**** Data under study ****
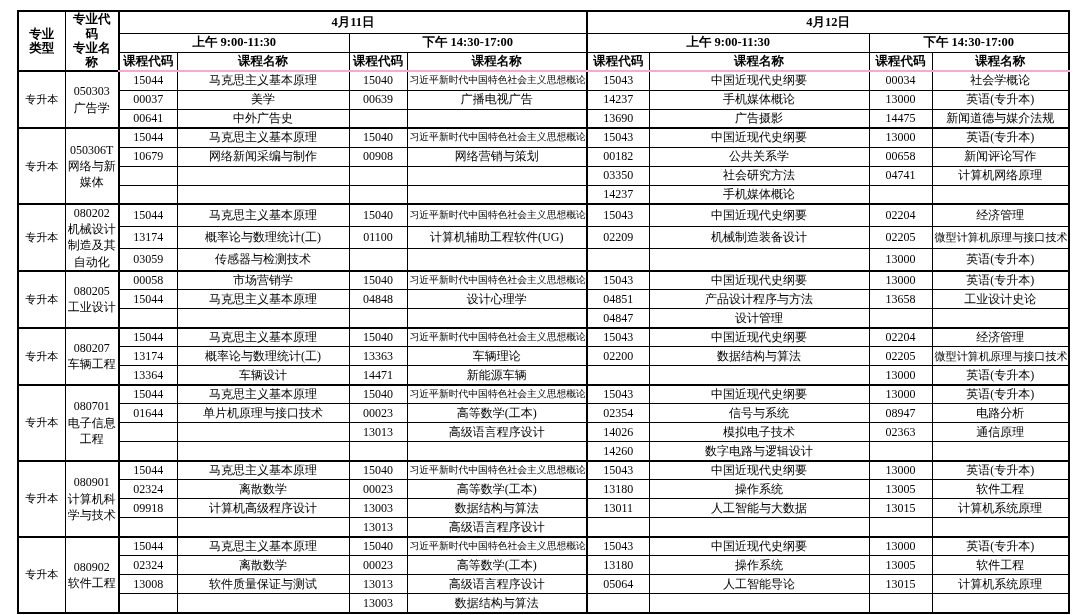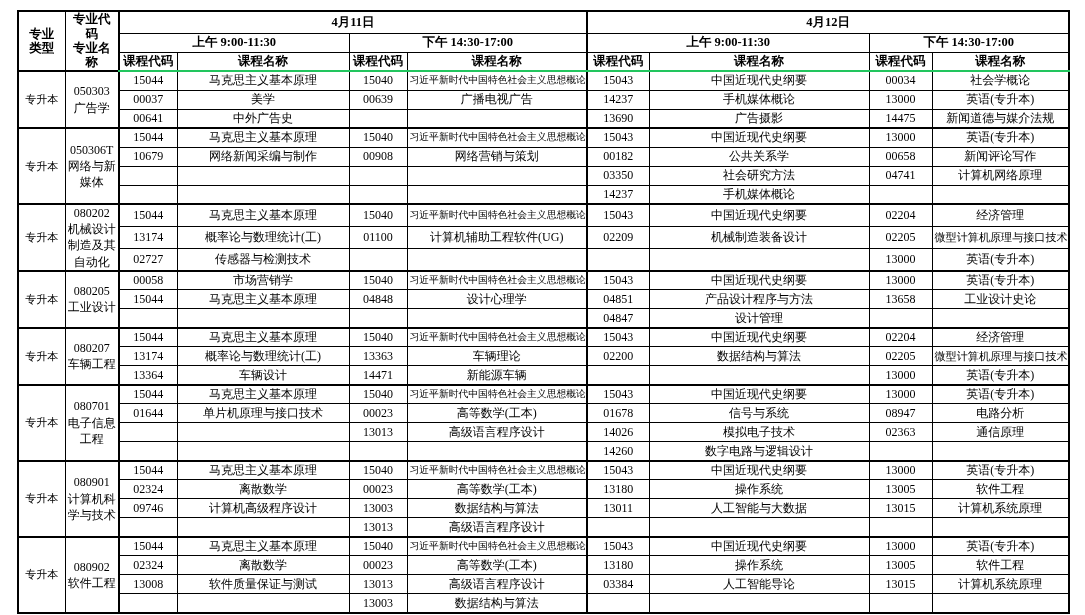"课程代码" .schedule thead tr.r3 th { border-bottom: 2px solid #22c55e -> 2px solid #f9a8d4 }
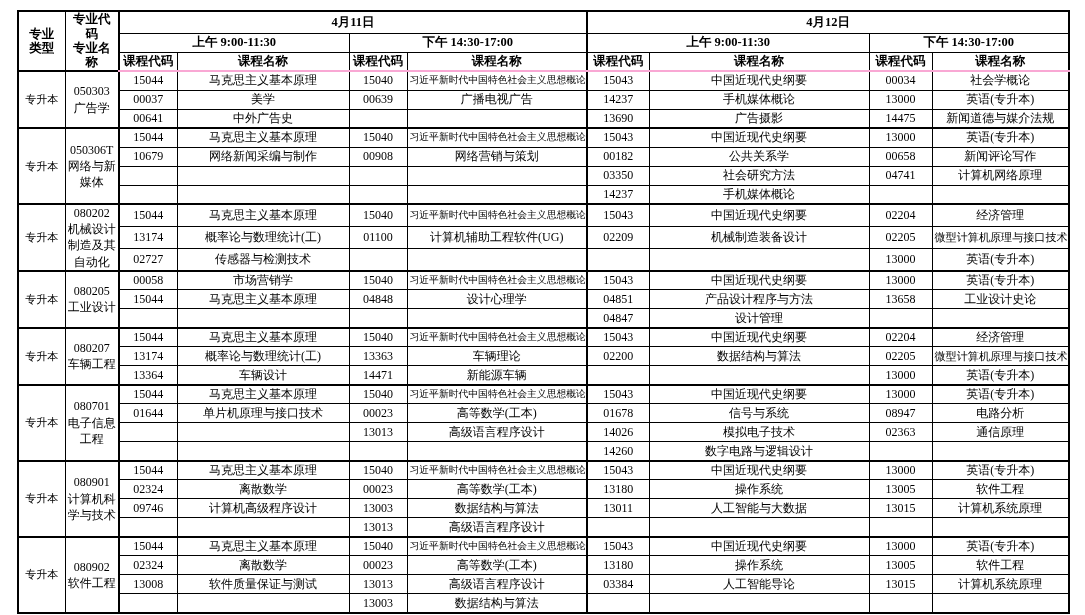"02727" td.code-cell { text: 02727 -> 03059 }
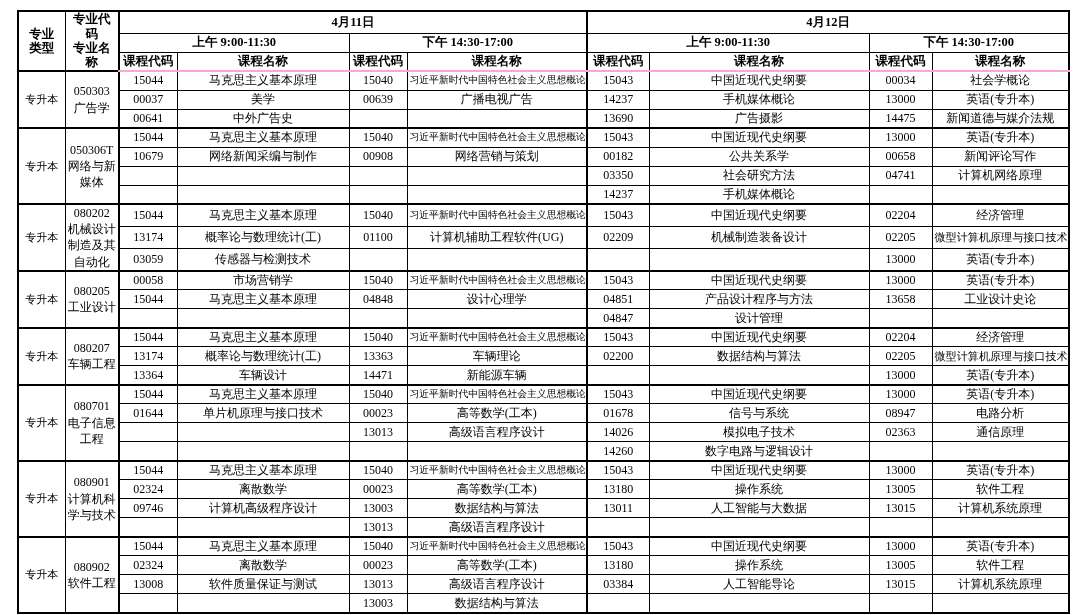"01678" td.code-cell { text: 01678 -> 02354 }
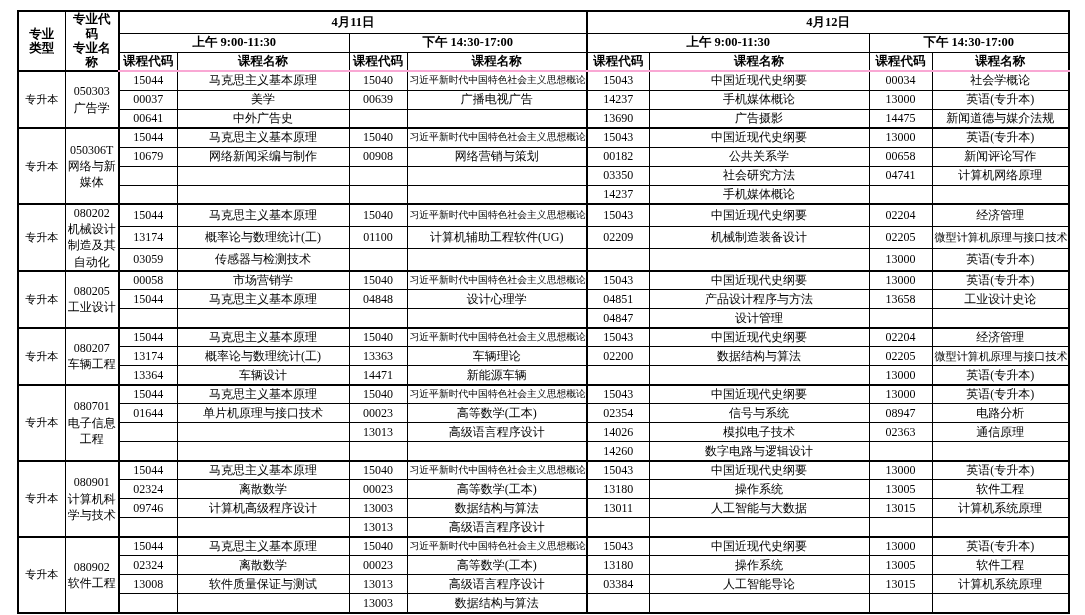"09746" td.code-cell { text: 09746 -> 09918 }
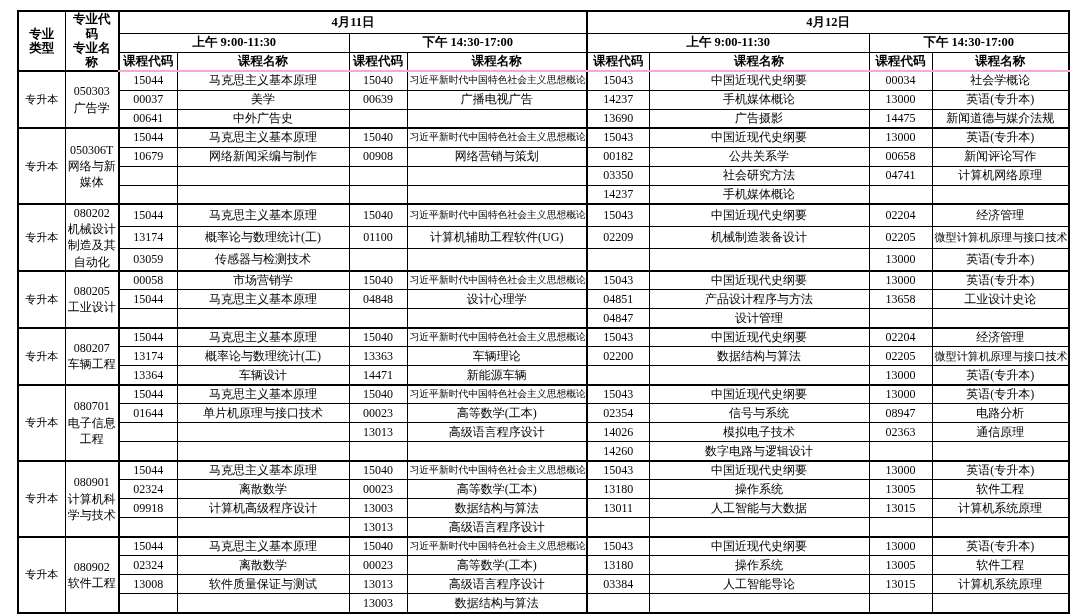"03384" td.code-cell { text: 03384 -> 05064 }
****
Could you copy the data above exactly, leaving the pictures out?

"课程代码" .schedule thead tr.r3 th { border-bottom: 2px solid #22c55e -> 2px solid #f9a8d4 }
"02727" td.code-cell { text: 02727 -> 03059 }
"01678" td.code-cell { text: 01678 -> 02354 }
"09746" td.code-cell { text: 09746 -> 09918 }
"03384" td.code-cell { text: 03384 -> 05064 }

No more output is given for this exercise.